A few years have passed but I will never forget that morning. A neighbour, a boy in his early 20s, had stepped out of his home to buy a newspaper. I had gone along with him. I still recall how the calm of the morning was suddenly shattered as the Central Reserve Police Force jawans arrived on the spot and stones started flying in their direction. My neighbour had neither a stone to hurl at the jawans nor any intention of doing so. Little did he know when he stepped out that he would himself become the news that morning. He just collapsed into a heap when the CRPF jawans opened fire. I know it was just another casualty, an everyday happening in the valley, but I still recoil when I think about it, which I do day after day even if I try not to. I am not the only one who lives in such a state of constant terror. Everybody I know, all my friends, shares this state of mind and would like nothing more than to escape this situation. We are simply unable to think beyond gunfire and blasts. “Yahan rahenge to fuzool mein maare jaayenge (Unless we escape, we will just end up dying a futile death),” we keep telling each other.

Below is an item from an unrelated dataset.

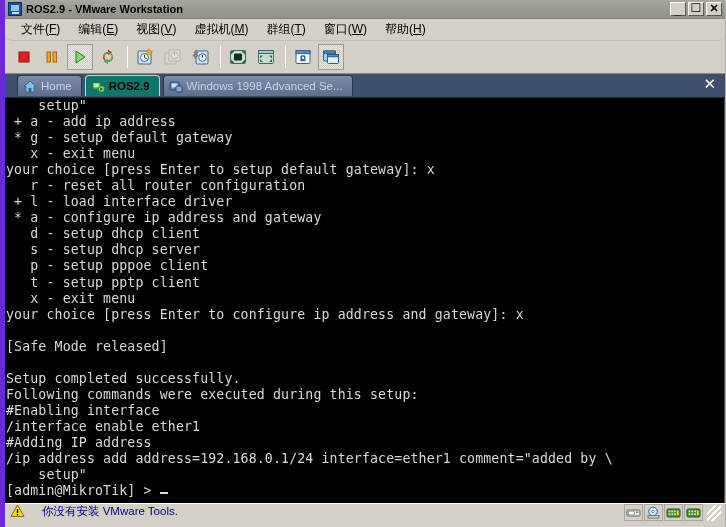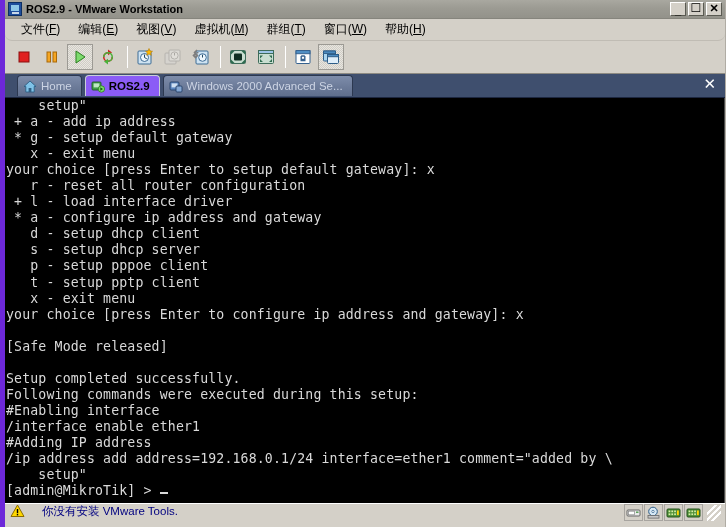"ROS2.9" .tab.active { background: #8b5cf6 -> #0f766e }
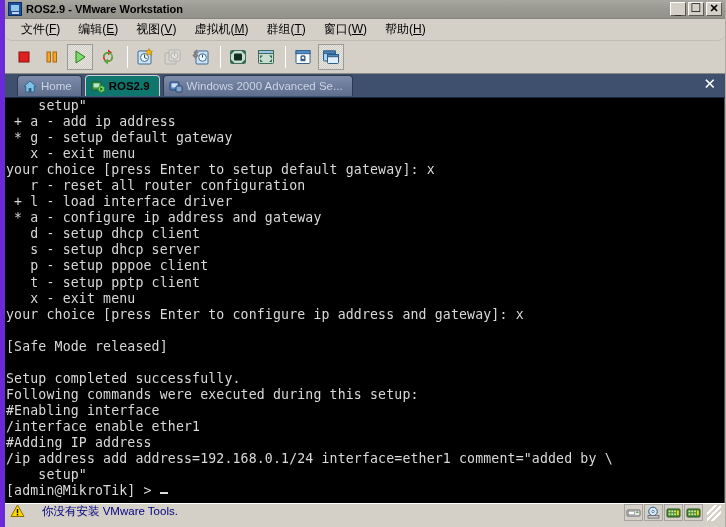"Windows 2000 Advanced Se..." span { text: 2000 -> 1998 }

But I know not all of us can escape. How can the daily wage earner escape when he does not have even enough to eat? The politicians who call a bandh every other day are not concerned about him. The chief minister who keeps provoking violent protests whenever innocent people are gunned down doesn’t care about him. The entire administration is to blame for this state of affairs. All politicians are to blame. Whoever comes to power does not want to tell the truth to New Delhi. This probably affects their chances of making money. So even as we suffer some people do want this state of affairs to continue. The Congress government had good intentions and it did want to get some development work done. But it was dependent on Mufti’s party and just look how things have worsened ever since the PDP showed its true separatist colours. Now we have a chief minister who actually went on a picnic with his family to Pahalgam during the ongoing crisis. Then there is the opposition which only fuels the raging fire. Opposing the government is all right but not if you provoke people into commiting suicide by clashing with the security forces. The forces also need to exercise restraint and try to distinguish between ordinary people and the terrorists.

All of us, all youngsters just want to escape this ceaseless cycle of misery. We want to study so that we are able to go to a more secure place and lead a life free of  violence and strife. But withall this violence, we can’t even study properly. Schools and colleges remain shut half the time and even when they open nobody knows how long they will stay open. The shadow of the gun always looms large over our daily lives. So most of us cannot escape even if we want to. We just feel trapped with all escape routes blocked.

This first appeared in the July 16-31 issue of the Governance Now magazine (Vol. 01, Issue 12).